DUJIANGYAN, China (Reuters) - A local official in Sichuan province withdrew from the prestigious Olympics torch relay as "atonement" for construction problems at collapsed schools, even as rescuers battled rain, lakes and chemicals in the aftermath of the devastating May 12 earthquake.

Thousands of the quake's victims were children, killed when schools collapsed. Inspectors have taken samples of rubble to see if shoddy construction material was used.

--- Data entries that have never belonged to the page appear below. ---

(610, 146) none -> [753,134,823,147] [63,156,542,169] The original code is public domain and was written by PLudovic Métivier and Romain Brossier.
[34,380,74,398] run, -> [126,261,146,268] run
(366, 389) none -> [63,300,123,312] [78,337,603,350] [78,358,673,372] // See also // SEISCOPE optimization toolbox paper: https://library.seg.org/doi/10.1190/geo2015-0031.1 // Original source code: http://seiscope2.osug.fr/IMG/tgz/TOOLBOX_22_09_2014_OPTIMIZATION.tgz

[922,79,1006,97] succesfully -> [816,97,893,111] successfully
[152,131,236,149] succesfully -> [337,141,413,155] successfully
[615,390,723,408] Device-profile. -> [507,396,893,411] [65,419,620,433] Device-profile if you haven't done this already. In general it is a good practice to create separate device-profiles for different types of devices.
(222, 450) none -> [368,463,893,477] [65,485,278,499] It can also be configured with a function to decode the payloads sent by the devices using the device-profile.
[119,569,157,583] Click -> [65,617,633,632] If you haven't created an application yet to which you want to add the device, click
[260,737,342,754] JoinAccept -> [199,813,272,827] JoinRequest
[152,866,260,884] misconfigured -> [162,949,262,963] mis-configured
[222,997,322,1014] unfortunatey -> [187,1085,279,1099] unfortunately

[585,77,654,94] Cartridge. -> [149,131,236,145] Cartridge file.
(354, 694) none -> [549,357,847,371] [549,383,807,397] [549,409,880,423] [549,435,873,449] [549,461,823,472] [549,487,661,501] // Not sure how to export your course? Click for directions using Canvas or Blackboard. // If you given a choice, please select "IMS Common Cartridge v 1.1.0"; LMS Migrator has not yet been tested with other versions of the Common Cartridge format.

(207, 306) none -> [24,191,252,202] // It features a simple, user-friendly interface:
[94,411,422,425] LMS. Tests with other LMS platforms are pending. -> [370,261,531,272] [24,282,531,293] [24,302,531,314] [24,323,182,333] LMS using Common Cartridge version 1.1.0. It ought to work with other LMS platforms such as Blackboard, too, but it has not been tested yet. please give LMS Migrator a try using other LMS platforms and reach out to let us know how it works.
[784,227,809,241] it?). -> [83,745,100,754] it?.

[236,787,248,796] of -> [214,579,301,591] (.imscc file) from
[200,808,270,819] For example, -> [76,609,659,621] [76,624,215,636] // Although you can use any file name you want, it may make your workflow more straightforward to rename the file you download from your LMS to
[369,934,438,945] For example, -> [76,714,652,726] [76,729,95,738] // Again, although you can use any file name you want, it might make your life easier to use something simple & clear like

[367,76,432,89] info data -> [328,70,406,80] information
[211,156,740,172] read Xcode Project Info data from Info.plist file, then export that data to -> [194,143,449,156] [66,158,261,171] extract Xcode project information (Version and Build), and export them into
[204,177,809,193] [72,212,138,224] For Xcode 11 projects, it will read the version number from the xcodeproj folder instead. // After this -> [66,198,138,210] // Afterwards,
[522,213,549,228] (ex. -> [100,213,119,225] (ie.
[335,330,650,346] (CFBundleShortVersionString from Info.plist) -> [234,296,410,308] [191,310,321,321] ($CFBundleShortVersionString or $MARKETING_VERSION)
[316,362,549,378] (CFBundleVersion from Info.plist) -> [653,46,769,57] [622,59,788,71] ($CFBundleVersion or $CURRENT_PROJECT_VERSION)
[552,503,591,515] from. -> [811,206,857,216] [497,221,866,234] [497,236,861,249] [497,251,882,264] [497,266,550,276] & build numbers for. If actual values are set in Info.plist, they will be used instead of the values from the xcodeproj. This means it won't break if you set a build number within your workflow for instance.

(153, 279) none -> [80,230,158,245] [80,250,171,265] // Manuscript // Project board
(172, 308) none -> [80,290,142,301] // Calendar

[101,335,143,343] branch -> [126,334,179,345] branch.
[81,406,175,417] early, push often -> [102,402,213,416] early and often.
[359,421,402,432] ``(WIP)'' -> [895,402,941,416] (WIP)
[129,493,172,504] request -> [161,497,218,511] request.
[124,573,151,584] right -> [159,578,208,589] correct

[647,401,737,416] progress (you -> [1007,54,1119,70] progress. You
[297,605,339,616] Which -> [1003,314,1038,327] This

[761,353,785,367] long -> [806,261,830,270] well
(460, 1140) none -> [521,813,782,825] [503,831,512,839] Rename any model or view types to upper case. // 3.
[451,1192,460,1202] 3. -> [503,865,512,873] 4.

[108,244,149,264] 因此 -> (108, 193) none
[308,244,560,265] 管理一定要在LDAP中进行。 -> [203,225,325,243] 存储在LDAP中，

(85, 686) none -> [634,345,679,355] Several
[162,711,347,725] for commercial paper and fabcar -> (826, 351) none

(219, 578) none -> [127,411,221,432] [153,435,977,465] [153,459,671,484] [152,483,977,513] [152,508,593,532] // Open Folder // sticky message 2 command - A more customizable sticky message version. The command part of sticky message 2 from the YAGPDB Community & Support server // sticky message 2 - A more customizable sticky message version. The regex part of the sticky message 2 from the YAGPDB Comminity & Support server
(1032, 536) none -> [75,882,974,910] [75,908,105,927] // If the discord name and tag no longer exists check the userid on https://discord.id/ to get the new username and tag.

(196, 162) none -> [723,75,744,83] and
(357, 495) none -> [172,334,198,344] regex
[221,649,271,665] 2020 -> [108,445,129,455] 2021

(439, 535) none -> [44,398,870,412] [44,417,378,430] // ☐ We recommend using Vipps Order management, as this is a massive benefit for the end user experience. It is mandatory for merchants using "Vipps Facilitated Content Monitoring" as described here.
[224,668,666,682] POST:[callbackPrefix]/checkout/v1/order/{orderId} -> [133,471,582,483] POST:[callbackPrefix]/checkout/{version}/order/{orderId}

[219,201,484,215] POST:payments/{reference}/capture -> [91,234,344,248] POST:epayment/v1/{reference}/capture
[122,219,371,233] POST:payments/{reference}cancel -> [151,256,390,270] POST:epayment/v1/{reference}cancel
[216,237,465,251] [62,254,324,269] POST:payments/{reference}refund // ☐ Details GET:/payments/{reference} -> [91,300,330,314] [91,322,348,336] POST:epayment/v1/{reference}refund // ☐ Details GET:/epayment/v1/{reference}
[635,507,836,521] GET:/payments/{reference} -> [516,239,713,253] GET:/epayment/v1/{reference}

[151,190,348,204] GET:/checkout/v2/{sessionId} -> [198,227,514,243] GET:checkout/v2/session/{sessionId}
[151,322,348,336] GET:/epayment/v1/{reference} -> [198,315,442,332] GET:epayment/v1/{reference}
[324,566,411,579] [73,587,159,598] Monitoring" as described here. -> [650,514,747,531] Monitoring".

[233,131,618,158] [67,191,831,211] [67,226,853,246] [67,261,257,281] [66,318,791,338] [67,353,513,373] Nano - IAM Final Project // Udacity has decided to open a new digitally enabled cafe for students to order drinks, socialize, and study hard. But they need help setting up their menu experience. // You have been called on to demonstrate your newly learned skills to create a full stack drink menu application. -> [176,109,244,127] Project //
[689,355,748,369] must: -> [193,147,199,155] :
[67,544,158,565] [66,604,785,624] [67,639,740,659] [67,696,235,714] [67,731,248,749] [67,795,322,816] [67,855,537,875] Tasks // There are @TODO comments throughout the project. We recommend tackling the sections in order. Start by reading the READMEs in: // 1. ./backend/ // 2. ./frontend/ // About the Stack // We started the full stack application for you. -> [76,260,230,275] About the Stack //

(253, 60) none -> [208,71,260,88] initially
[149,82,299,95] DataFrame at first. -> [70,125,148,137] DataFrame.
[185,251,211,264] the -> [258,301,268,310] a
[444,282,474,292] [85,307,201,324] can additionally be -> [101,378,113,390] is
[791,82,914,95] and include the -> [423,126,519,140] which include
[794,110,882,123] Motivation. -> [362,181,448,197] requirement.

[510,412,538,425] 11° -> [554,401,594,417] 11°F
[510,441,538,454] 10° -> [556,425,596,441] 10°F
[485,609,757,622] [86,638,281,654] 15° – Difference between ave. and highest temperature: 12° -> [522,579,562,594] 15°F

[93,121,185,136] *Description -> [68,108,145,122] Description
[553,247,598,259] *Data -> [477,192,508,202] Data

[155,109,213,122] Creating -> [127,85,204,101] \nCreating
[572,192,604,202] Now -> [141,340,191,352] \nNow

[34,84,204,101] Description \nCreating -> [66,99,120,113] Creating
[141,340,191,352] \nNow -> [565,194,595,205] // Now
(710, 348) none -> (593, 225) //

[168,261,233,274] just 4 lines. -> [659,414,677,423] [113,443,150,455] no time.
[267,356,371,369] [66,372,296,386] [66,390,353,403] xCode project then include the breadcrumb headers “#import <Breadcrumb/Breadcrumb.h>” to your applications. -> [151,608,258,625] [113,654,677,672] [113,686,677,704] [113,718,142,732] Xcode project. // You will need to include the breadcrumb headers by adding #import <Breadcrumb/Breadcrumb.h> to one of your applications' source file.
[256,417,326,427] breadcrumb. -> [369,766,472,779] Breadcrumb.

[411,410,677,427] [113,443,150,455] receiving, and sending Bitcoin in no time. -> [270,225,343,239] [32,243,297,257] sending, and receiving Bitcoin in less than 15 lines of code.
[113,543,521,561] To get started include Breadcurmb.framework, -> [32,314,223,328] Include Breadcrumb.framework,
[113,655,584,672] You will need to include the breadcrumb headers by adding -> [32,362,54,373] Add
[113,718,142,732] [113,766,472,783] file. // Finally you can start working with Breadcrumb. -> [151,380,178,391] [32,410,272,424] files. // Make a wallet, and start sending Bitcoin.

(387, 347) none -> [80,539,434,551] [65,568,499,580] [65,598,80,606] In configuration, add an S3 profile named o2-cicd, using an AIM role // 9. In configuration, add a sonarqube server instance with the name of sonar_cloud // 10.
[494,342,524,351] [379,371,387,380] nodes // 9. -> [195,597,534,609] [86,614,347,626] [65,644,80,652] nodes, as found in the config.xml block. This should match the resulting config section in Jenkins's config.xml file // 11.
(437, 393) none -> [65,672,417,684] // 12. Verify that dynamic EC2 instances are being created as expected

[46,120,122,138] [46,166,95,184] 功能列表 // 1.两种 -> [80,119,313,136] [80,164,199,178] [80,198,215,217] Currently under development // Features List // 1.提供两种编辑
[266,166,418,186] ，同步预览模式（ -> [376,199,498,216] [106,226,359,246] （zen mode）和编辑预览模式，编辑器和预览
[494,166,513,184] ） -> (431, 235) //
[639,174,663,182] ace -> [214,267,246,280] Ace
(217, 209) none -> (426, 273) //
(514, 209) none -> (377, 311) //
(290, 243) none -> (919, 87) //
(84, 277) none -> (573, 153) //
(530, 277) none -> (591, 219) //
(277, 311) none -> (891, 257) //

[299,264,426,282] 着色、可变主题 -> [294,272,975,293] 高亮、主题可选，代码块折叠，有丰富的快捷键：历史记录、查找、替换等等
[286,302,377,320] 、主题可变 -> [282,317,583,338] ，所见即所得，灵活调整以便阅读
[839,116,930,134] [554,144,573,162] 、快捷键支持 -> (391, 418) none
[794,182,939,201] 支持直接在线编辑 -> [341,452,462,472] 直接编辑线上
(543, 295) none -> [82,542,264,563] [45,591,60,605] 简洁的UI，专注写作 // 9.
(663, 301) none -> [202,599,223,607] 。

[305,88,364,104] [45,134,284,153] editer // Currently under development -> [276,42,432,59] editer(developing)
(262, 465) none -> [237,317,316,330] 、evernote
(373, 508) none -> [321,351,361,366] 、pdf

Lin Qiang, vice inspector of the Sichuan provincial educational department, said collapsed buildings might have been more solid "if we educational officials hadn't left loopholes for corruption", according to the official Xinhua news agency.

He withdrew as torch bearer in the torch relay currently snaking around China before the August Olympic Games.

The death toll from the 7.9 magnitude quake is over 68,500 and is certain to rise further, with 20,000 missing. Aftershocks have toppled 420,000 houses, most already uninhabitable.

The massive reconstruction work has only just begun, and survivors are threatened by "quake lakes", formed by landslides, that could burst and flood downstream towns and dams.

The Finance Ministry has funneled an extra 1 billion yuan ($144.2 million) into relief work on an estimated 35 dangerous lakes formed by landslides, in addition to 400 million yuan already allotted to work on smaller, damaged dams.

China has evacuated more than 150,000 people living below the biggest of the quake lakes at Tangjiashan. It was created when landslides blocked the Jianjiang river above Beichuan, near the epicentre.

About 5,000 tons of chemicals, including sulfuric and hydrochloric acid, were moved out from downstream, media said.

The danger posed by chemicals was shown on Thursday, when rain-soaked bags of disinfectant chlorine erupted in caustic, billowing smoke, injuring eight paramilitary police in Beichuan.

WALL OF WATER

Rain has hampered efforts by more than 600 soldiers to open a giant sluice to discharge floodwaters. Helicopters shipping in equipment were unable to take off, and some 1,000 soldiers had to carry in 10 tons of diesel by foot to fuel bulldozers there.

About 133,000 troops and armed police are in the disaster area, said Lu Dengming of the Chengdu Military Area Command.

Heavy rains could further complicate rescue work by swelling the lakes, triggering mudflows, and adding to the misery of 5 million left homeless. Elsewhere in southern and central China, rains and flashfloods killed 57 this week.

Alexander Densmore, a seismologist at Durham University in Britain, said any break in a quake lake would likely be sudden.  Continued...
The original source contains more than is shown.